◆ **Brief**:
Retype the material that follows exactly, limited to the lines from the one with "none -> <div>" through the one with "border-radius: none ->", and keep out all pictures.

◆ **Provided entries**:
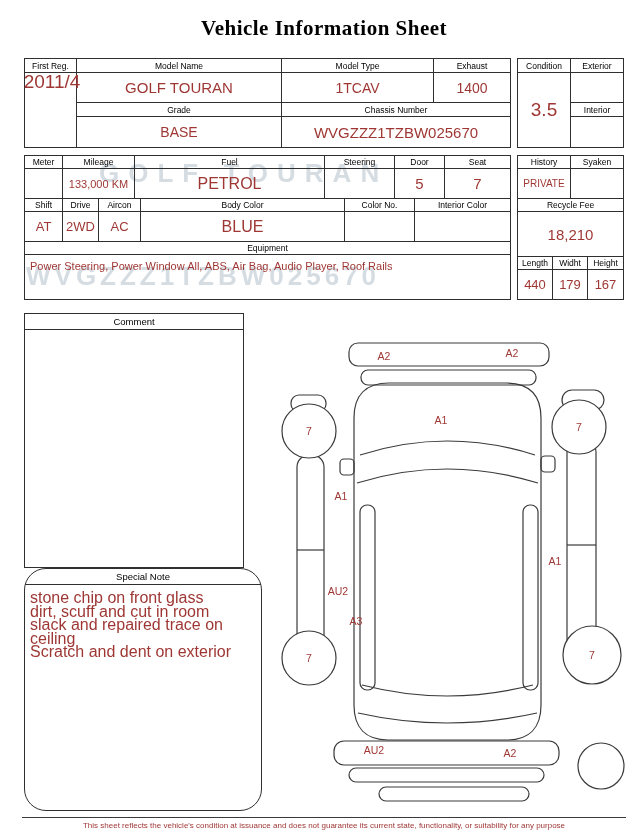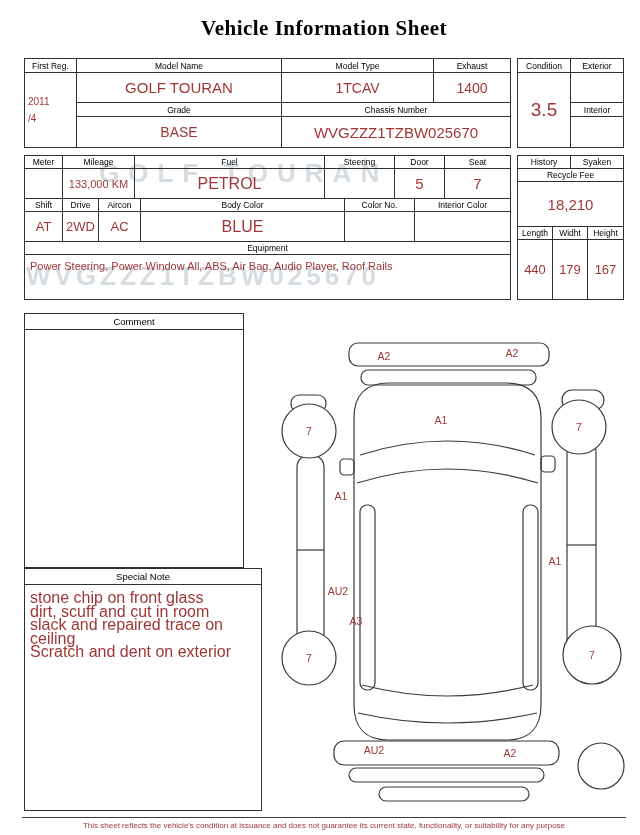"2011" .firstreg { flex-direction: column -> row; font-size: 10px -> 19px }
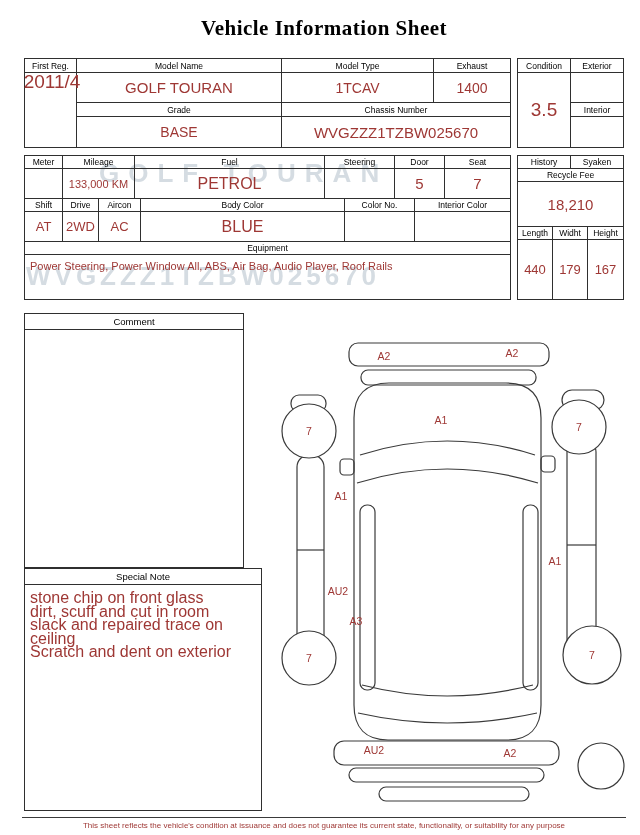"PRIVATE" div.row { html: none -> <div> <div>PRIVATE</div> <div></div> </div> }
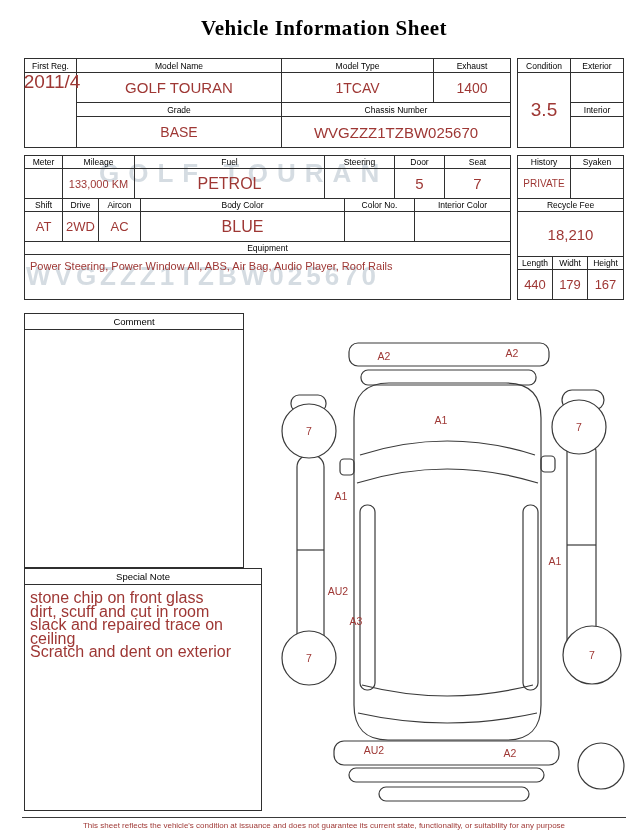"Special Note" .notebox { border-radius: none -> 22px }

==

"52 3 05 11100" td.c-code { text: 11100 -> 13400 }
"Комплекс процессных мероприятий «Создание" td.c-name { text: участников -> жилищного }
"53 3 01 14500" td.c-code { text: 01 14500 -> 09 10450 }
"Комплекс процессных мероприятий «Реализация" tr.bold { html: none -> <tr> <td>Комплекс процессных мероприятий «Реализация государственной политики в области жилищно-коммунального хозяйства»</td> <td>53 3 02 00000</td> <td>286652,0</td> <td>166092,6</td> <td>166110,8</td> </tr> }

...

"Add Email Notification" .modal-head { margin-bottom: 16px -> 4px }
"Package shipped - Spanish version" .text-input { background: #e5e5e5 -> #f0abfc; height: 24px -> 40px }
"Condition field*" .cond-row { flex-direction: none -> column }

◆ **Written reply**:
"PRIVATE" div.row { html: none -> <div> <div>PRIVATE</div> <div></div> </div> }
"Special Note" .notebox { border-radius: none -> 22px }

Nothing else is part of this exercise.